— Work order —
Every line in the records below between the one holding "(714, 139) none" and the one holding "[299,165,325,177] 2.3 ->", inclusive, is to be set down exactly; all other lines are to be left out.

— Supplied data —
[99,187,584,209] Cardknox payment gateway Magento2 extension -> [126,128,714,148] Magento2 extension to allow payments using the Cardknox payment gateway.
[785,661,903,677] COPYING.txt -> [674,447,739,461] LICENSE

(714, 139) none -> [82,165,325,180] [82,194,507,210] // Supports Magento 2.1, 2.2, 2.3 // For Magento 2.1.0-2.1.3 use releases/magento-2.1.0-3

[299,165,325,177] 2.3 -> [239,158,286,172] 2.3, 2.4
* * *
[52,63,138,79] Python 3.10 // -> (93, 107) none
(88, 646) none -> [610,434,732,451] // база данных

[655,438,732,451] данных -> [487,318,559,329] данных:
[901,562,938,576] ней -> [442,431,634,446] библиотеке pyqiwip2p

— Answer to this task —
(714, 139) none -> [82,165,325,180] [82,194,507,210] // Supports Magento 2.1, 2.2, 2.3 // For Magento 2.1.0-2.1.3 use releases/magento-2.1.0-3

[299,165,325,177] 2.3 -> [239,158,286,172] 2.3, 2.4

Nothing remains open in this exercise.